Ебаться в узкое подобие пизды —
Клянусь Цирцеей – хрен сотрешь до дыр.
Ебать же непомерную лохань —
Он скачет в закоулках, как блоха!
Дрочить вручную – нудная труха…
Клянусь Цирцеей, вечно жизнь плоха[92].
Когда они кончили, наш Квазимодо объявил, что обед подан.
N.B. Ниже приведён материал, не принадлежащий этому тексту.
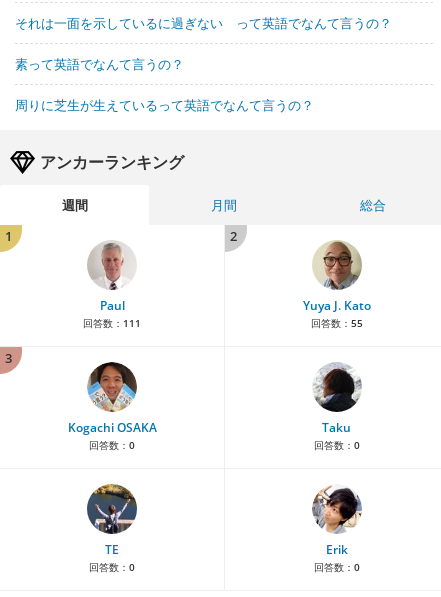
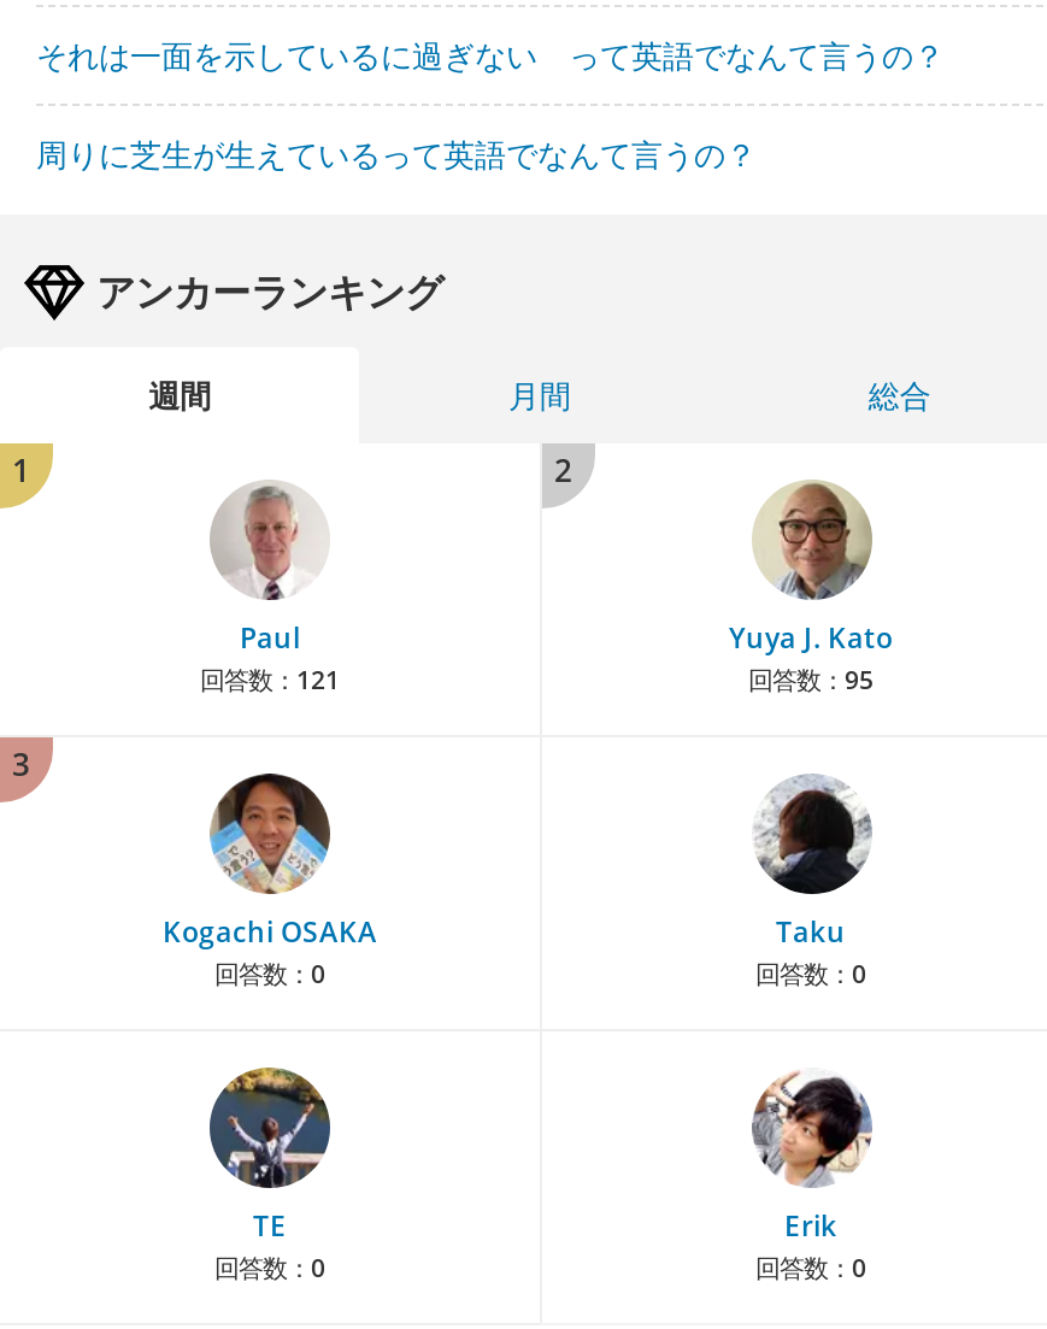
[15,55,184,73] 素って英語でなんて言うの？ -> none
[83,316,141,330] 回答数：111 -> [200,663,340,696] 回答数：121
[310,316,362,330] 回答数：55 -> [748,663,874,696] 回答数：95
Эти надзиратели оказались веселыми ребятами. Один из них, по имени Кроа, рыгал, как свинья, и всегда громко пукал, садясь за стол. Он мог пукнуть тринадцать раз подряд, что, по словам его друзей, было местным рекордом. Другой, крепыш по прозвищу Господин Принц, был известен тем, что по вечерам, отправляясь в город, надевал смокинг. У него был прекрасный, как у девушки, цвет лица, он не пил вина и никогда ничего не читал. Рядом с ним сидел Маленький Поль, который не мог думать ни о чем, кроме девочек; каждый день он повторял: «С пятницы я больше не говорю о женщинах». Он и Принц были неразлучны. Был еще Пасселло, настоящий молодой прохвост, который изучал медицину и брал взаймы у всех подряд. Он без остановки говорил о Ронсаре, Вийоне и Рабле. Напротив меня сидел Моллес. Он всегда заставлял заново взвешивать мясо, которое нам подавали, проверяя, не обжуливают ли его на несколько граммов. Он занимал маленькую комнатку в лазарете. Его злейшим врагом был господин Эконом, что, впрочем, нисколько не отличало его от остальных. Господина Эконома ненавидели все. Моллес дружил с Мозгляком. Это был человек с мрачным лицом и ястребиным профилем; он берег каждый грош и давал деньги под проценты. Мне он напоминал гравюру Дюрера – соединение всех мрачных, кислых, унылых, злобных, несчастных, невезучих и самоуглубленных дьяволов, составляющих пантеон немецких средневековых рыцарей. Без сомнения, Мозгляк был еврей. Он погиб в автомобильной катастрофе вскоре после моего появления – обстоятельство, спасшее мне двадцать три франка. За исключением Рено, моего соседа по столу, эти люди не оставили никакого следа в моей жизни; они принадлежали к разряду бесцветных личностей, из которых состоит мир инженеров, архитекторов, дантистов, фармацевтов, учителей и т. д. Они ничем не отличались от тех олухов, которыми без всякого на то права будут помыкать всю жизнь. Это были круглые нули; ничтожества, которые составляют ядро нашего почтенного и никому не нужного общества. Они ели, наклоняясь над тарелками, и всегда требовали добавки. Они отлично спали и никогда ни на что не жаловались – они не были ни счастливы, ни несчастны. Равнодушные, которых Данте поместил в преддверие Ада. Элита.